[SOURCE DATA — start]

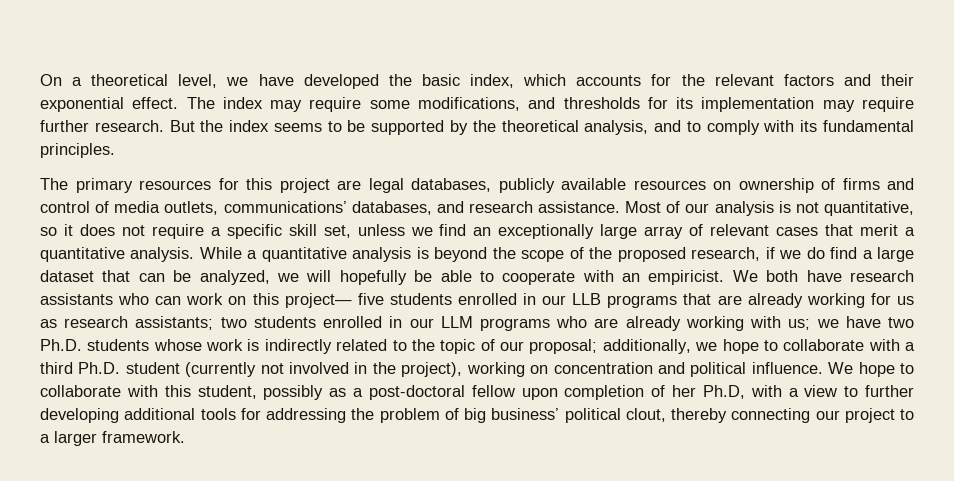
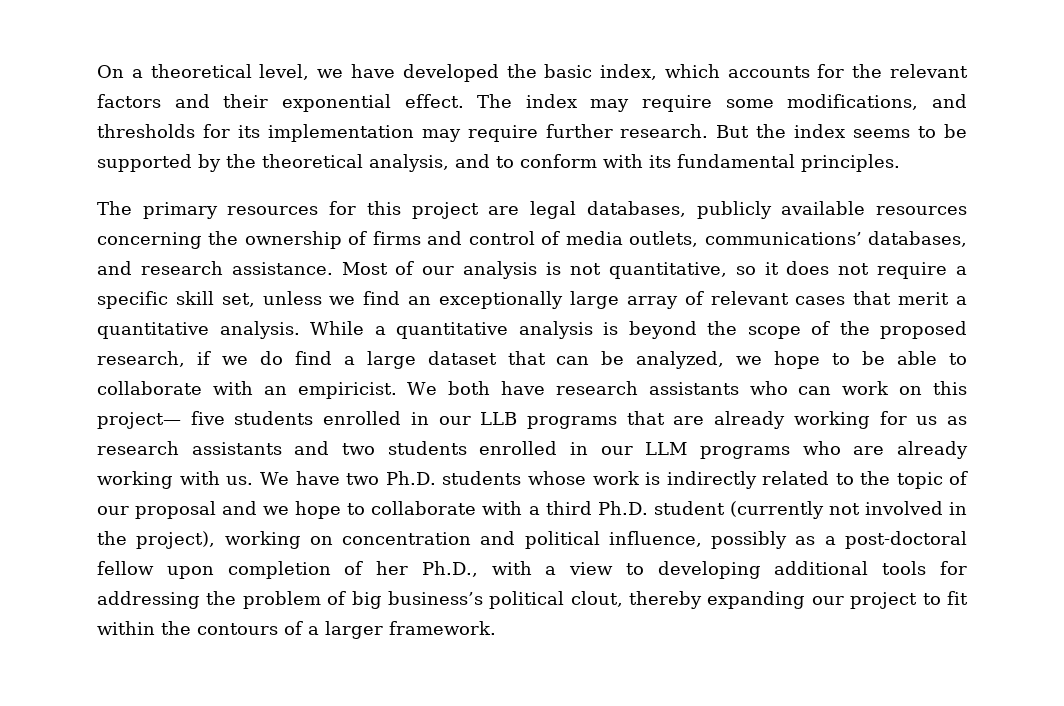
- But the index seems to be supported by the theoretical analysis, and to comply with its fundamental principles.
+ But the index seems to be supported by the theoretical analysis, and to conform with its fundamental principles.
- The primary resources for this project are legal databases, publicly available resources on ownership of firms and control of media outlets, communications’ databases, and research assistance.
+ The primary resources for this project are legal databases, publicly available resources concerning the ownership of firms and control of media outlets, communications’ databases, and research assistance.
- While a quantitative analysis is beyond the scope of the proposed research, if we do find a large dataset that can be analyzed, we will hopefully be able to cooperate with an empiricist.
+ While a quantitative analysis is beyond the scope of the proposed research, if we do find a large dataset that can be analyzed, we hope to be able to collaborate with an empiricist.
- We both have research assistants who can work on this project— five students enrolled in our LLB programs that are already working for us as research assistants; two students enrolled in our LLM programs who are already working with us; we have two Ph.D. students whose work is indirectly related to the topic of our proposal; additionally, we hope to collaborate with a third Ph.D. student (currently not involved in the project), working on concentration and political influence. We hope to collaborate with this student, possibly as a post-doctoral fellow upon completion of her Ph.D, with a view to further developing additional tools for addressing the problem of big business’ political clout, thereby connecting our project to a larger framework.
+ We both have research assistants who can work on this project— five students enrolled in our LLB programs that are already working for us as research assistants and two students enrolled in our LLM programs who are already working with us. We have two Ph.D. students whose work is indirectly related to the topic of our proposal and we hope to collaborate with a third Ph.D. student (currently not involved in the project), working on concentration and political influence, possibly as a post-doctoral fellow upon completion of her Ph.D., with a view to developing additional tools for addressing the problem of big business’s political clout, thereby expanding our project to fit within the contours of a larger framework.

[SOURCE DATA — finish]

The records above must all be output exactly. Omit the images.

- But the index seems to be supported by the theoretical analysis, and to comply with its fundamental principles.
+ But the index seems to be supported by the theoretical analysis, and to conform with its fundamental principles.
- The primary resources for this project are legal databases, publicly available resources on ownership of firms and control of media outlets, communications’ databases, and research assistance.
+ The primary resources for this project are legal databases, publicly available resources concerning the ownership of firms and control of media outlets, communications’ databases, and research assistance.
- While a quantitative analysis is beyond the scope of the proposed research, if we do find a large dataset that can be analyzed, we will hopefully be able to cooperate with an empiricist.
+ While a quantitative analysis is beyond the scope of the proposed research, if we do find a large dataset that can be analyzed, we hope to be able to collaborate with an empiricist.
- We both have research assistants who can work on this project— five students enrolled in our LLB programs that are already working for us as research assistants; two students enrolled in our LLM programs who are already working with us; we have two Ph.D. students whose work is indirectly related to the topic of our proposal; additionally, we hope to collaborate with a third Ph.D. student (currently not involved in the project), working on concentration and political influence. We hope to collaborate with this student, possibly as a post-doctoral fellow upon completion of her Ph.D, with a view to further developing additional tools for addressing the problem of big business’ political clout, thereby connecting our project to a larger framework.
+ We both have research assistants who can work on this project— five students enrolled in our LLB programs that are already working for us as research assistants and two students enrolled in our LLM programs who are already working with us. We have two Ph.D. students whose work is indirectly related to the topic of our proposal and we hope to collaborate with a third Ph.D. student (currently not involved in the project), working on concentration and political influence, possibly as a post-doctoral fellow upon completion of her Ph.D., with a view to developing additional tools for addressing the problem of big business’s political clout, thereby expanding our project to fit within the contours of a larger framework.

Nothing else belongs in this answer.